Task to carry out:
Copy every line of the records that includes the word "prop".

Supplied information:
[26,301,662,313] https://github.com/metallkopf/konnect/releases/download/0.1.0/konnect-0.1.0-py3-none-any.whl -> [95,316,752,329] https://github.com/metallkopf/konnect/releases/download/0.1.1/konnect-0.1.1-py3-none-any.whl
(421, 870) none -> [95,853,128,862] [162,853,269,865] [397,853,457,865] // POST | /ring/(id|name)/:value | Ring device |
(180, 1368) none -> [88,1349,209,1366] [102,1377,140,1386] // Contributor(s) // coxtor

...

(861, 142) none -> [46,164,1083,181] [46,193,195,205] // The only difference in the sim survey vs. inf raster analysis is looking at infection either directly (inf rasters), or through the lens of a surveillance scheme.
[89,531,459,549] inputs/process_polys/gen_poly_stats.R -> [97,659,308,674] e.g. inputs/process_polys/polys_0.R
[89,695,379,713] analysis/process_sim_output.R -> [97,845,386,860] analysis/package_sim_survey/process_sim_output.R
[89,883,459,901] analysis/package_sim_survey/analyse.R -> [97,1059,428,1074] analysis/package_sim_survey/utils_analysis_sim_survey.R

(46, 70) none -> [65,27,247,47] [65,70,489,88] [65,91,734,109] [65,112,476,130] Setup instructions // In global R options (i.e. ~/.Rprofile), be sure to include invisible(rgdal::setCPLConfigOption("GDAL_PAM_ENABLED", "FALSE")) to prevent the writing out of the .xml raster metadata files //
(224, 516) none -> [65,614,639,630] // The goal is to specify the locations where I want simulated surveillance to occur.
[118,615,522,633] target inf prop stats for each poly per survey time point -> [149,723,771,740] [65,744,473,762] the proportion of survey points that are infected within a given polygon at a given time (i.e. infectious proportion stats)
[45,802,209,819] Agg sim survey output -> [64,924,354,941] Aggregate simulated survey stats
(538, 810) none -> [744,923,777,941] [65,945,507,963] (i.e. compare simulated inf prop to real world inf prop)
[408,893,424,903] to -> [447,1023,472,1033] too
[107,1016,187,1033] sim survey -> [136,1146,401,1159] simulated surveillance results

Problem solution:
[118,615,522,633] target inf prop stats for each poly per survey time point -> [149,723,771,740] [65,744,473,762] the proportion of survey points that are infected within a given polygon at a given time (i.e. infectious proportion stats)
(538, 810) none -> [744,923,777,941] [65,945,507,963] (i.e. compare simulated inf prop to real world inf prop)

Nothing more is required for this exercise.